__PROBLEM REQUIREMENTS__:
Only text is carried over. Reproduce the entries below exactly.

LISTED ENTRIES START

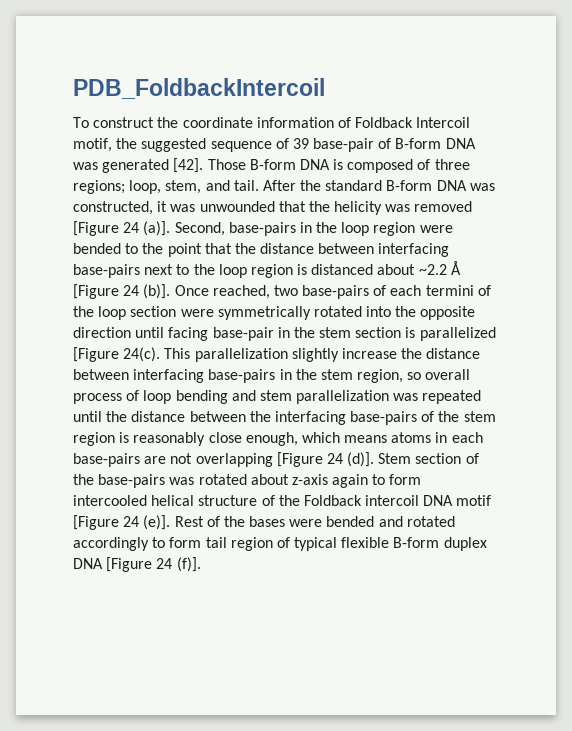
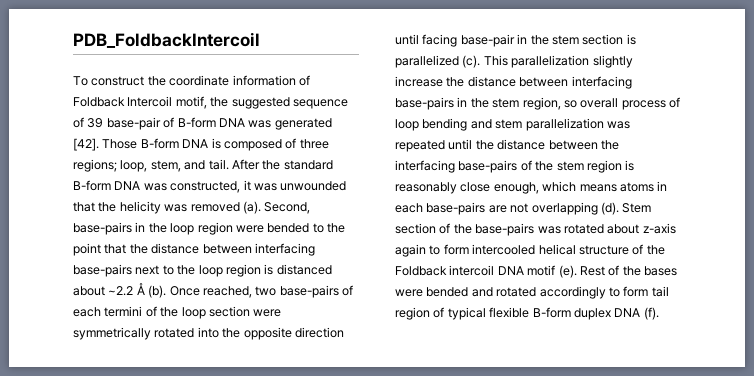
[73,221,171,236] [Figure 24 (a)]. -> [242,201,261,214] (a).
[73,284,171,299] [Figure 24 (b)]. -> [148,285,167,298] (b).
[73,347,161,362] [Figure 24(c). -> [462,55,481,68] (c).
[276,452,375,467] [Figure 24 (d)]. -> [600,202,619,215] (d).
[73,515,171,530] [Figure 24 (e)]. -> [558,265,577,278] (e).
[106,557,201,572] [Figure 24 (f)]. -> [643,307,659,320] (f).

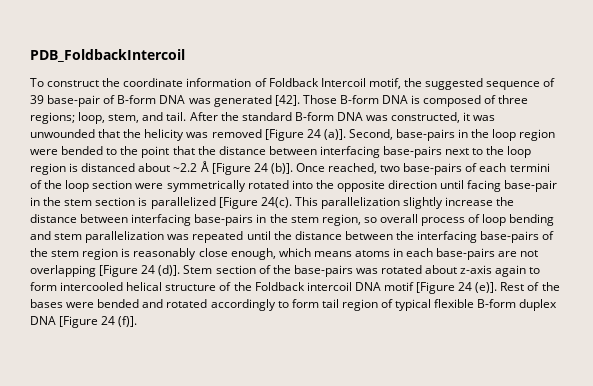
[242,201,261,214] (a). -> [264,129,346,141] [Figure 24 (a)].
[148,285,167,298] (b). -> [211,163,293,175] [Figure 24 (b)].
[462,55,481,68] (c). -> [218,197,292,209] [Figure 24(c).
[600,202,619,215] (d). -> [99,265,181,277] [Figure 24 (d)].
[558,265,577,278] (e). -> [416,282,498,294] [Figure 24 (e)].
[643,307,659,320] (f). -> [59,316,138,328] [Figure 24 (f)].

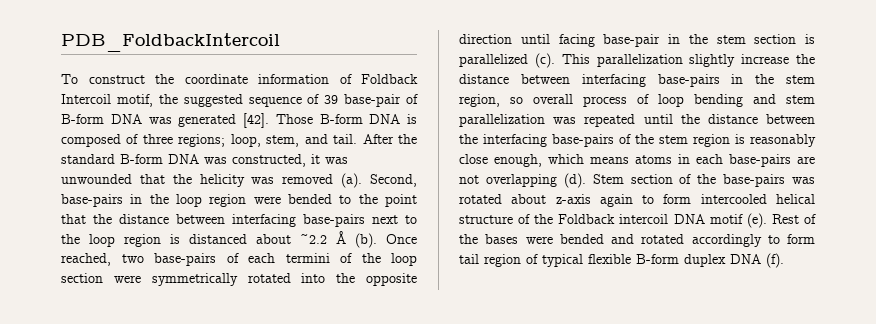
[264,129,346,141] [Figure 24 (a)]. -> [341,173,363,188] (a).
[211,163,293,175] [Figure 24 (b)]. -> [355,233,377,248] (b).
[218,197,292,209] [Figure 24(c). -> [534,53,555,68] (c).
[99,265,181,277] [Figure 24 (d)]. -> [563,173,586,188] (d).
[416,282,498,294] [Figure 24 (e)]. -> [746,213,767,228] (e).
[59,316,138,328] [Figure 24 (f)]. -> [766,253,784,268] (f).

LISTED ENTRIES END

__WRITTEN SOLUTION__:
[73,221,171,236] [Figure 24 (a)]. -> [242,201,261,214] (a).
[73,284,171,299] [Figure 24 (b)]. -> [148,285,167,298] (b).
[73,347,161,362] [Figure 24(c). -> [462,55,481,68] (c).
[276,452,375,467] [Figure 24 (d)]. -> [600,202,619,215] (d).
[73,515,171,530] [Figure 24 (e)]. -> [558,265,577,278] (e).
[106,557,201,572] [Figure 24 (f)]. -> [643,307,659,320] (f).

[242,201,261,214] (a). -> [264,129,346,141] [Figure 24 (a)].
[148,285,167,298] (b). -> [211,163,293,175] [Figure 24 (b)].
[462,55,481,68] (c). -> [218,197,292,209] [Figure 24(c).
[600,202,619,215] (d). -> [99,265,181,277] [Figure 24 (d)].
[558,265,577,278] (e). -> [416,282,498,294] [Figure 24 (e)].
[643,307,659,320] (f). -> [59,316,138,328] [Figure 24 (f)].

[264,129,346,141] [Figure 24 (a)]. -> [341,173,363,188] (a).
[211,163,293,175] [Figure 24 (b)]. -> [355,233,377,248] (b).
[218,197,292,209] [Figure 24(c). -> [534,53,555,68] (c).
[99,265,181,277] [Figure 24 (d)]. -> [563,173,586,188] (d).
[416,282,498,294] [Figure 24 (e)]. -> [746,213,767,228] (e).
[59,316,138,328] [Figure 24 (f)]. -> [766,253,784,268] (f).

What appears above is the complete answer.